*DIRECTIONS*
In the records below, some lines contain "title"; state the number of such lines and nothing else.

*RECORDS TO PROCESS*
━━━━━━━━

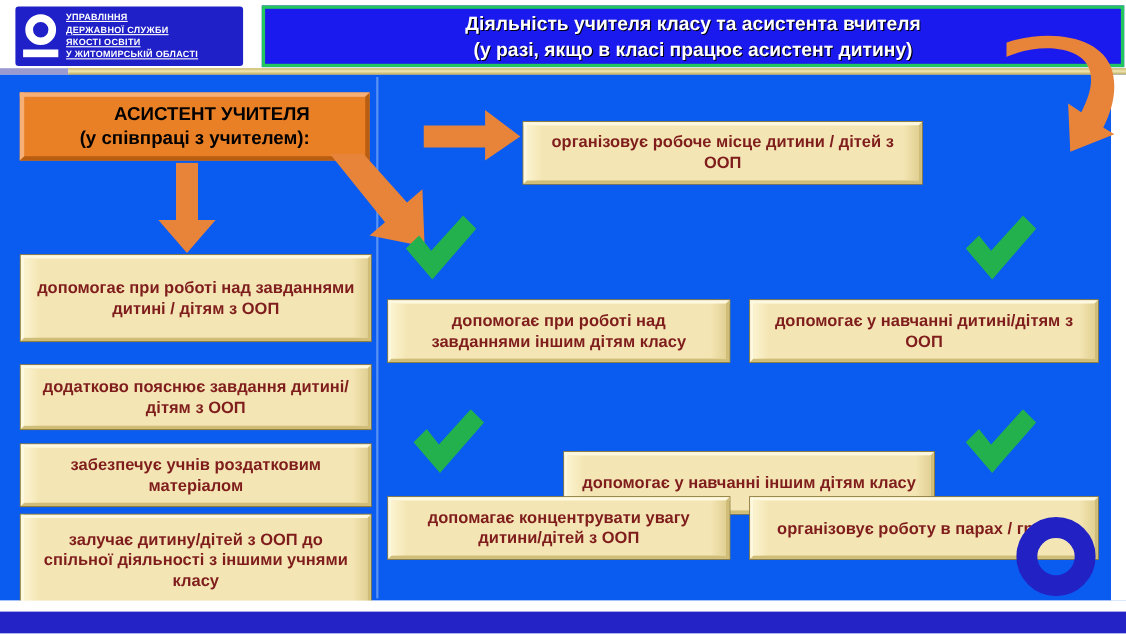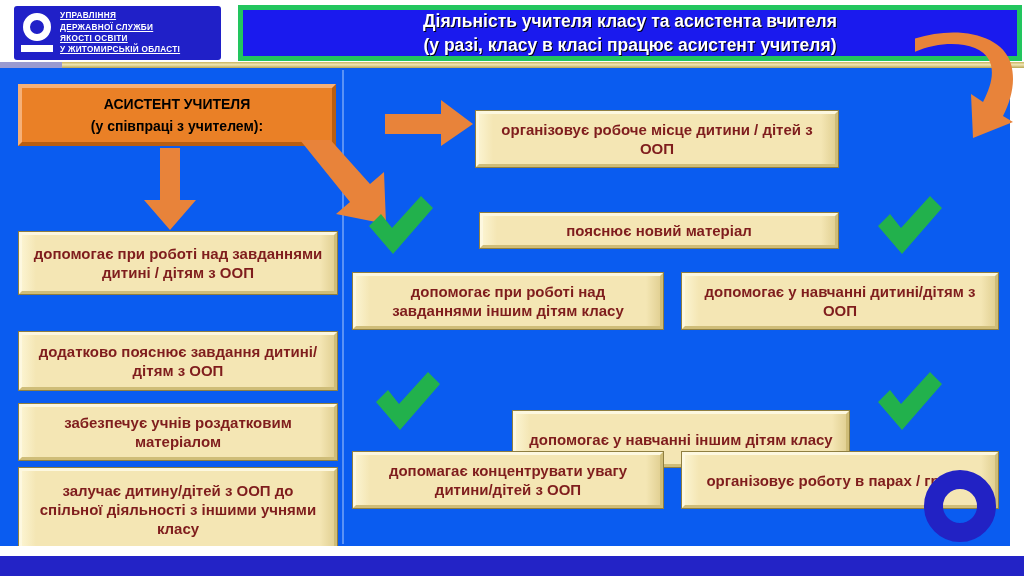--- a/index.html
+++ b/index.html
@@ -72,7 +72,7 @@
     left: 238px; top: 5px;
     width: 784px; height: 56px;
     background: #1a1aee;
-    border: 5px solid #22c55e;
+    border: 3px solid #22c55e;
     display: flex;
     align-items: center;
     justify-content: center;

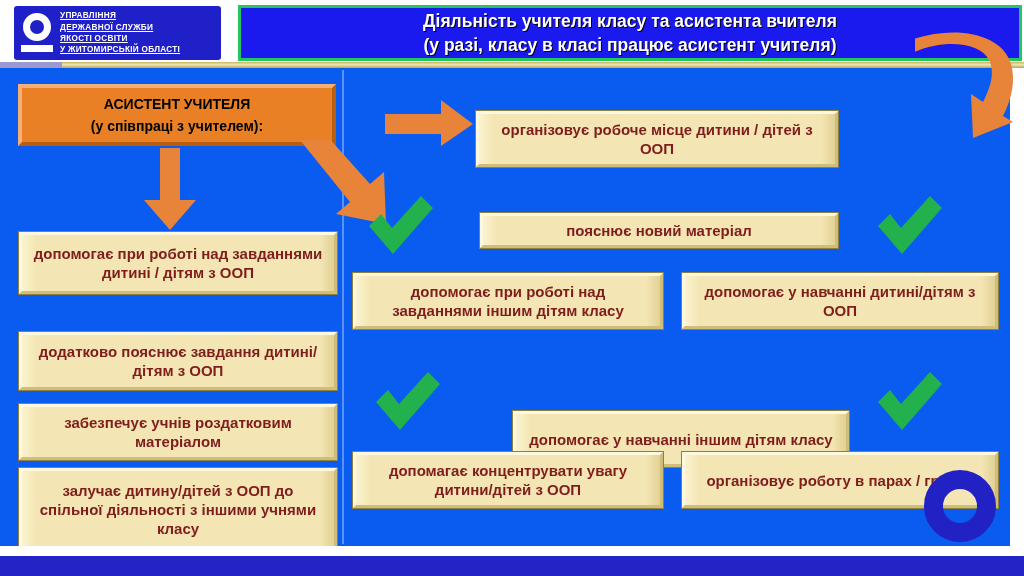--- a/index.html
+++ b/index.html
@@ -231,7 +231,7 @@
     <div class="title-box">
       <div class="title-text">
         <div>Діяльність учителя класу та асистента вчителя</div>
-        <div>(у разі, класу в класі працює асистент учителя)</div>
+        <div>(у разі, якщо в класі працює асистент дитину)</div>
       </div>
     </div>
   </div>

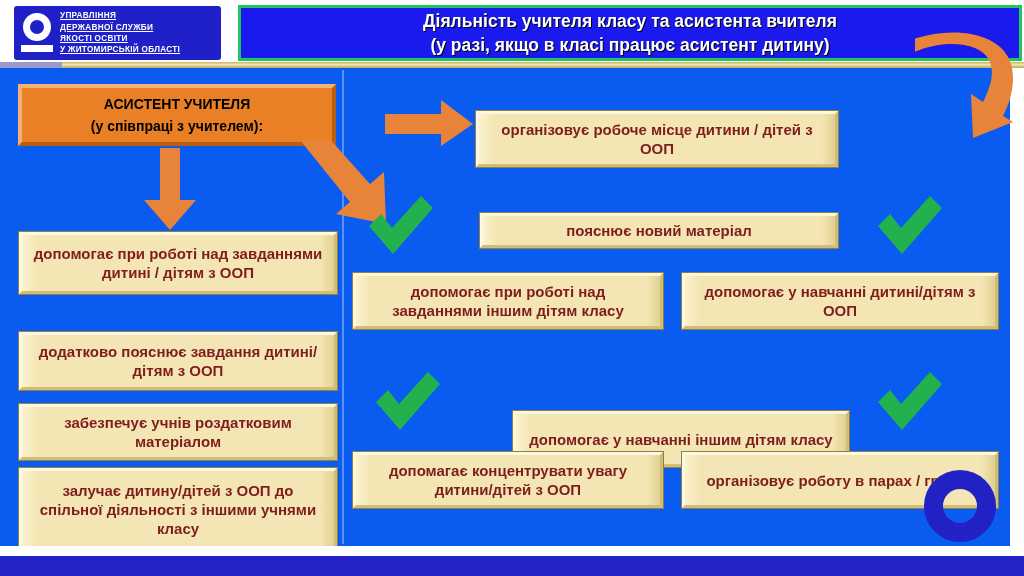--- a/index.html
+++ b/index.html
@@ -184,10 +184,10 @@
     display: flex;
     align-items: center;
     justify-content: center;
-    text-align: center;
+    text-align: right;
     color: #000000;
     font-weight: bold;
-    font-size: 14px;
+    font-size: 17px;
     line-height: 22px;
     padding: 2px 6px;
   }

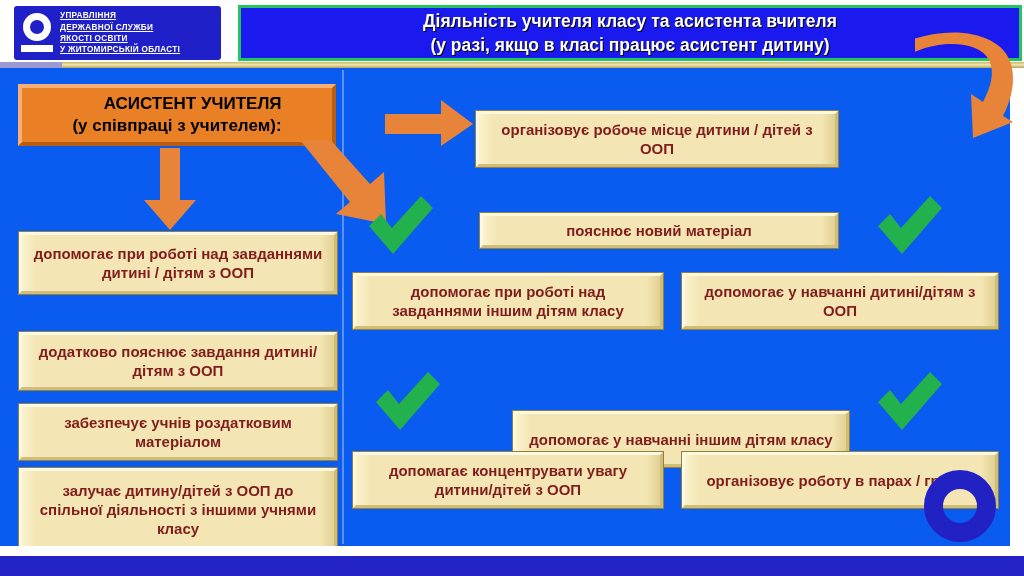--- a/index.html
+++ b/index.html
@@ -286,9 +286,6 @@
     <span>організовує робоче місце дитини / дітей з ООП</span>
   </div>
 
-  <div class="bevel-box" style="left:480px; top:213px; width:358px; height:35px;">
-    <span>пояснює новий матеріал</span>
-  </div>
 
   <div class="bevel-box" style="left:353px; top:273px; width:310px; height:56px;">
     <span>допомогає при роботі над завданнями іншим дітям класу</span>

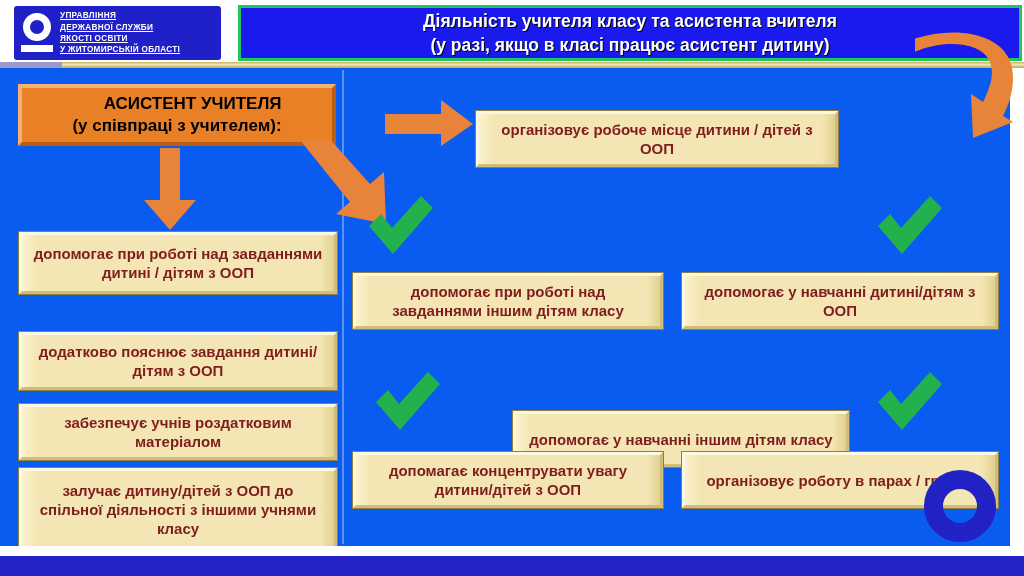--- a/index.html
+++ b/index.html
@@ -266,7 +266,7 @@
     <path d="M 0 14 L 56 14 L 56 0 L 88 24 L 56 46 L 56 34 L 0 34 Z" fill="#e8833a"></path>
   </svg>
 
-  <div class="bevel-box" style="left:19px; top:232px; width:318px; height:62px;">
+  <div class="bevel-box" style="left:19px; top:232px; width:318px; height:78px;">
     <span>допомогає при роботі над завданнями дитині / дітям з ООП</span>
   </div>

━━━━━━━━

*RESPONSE*
2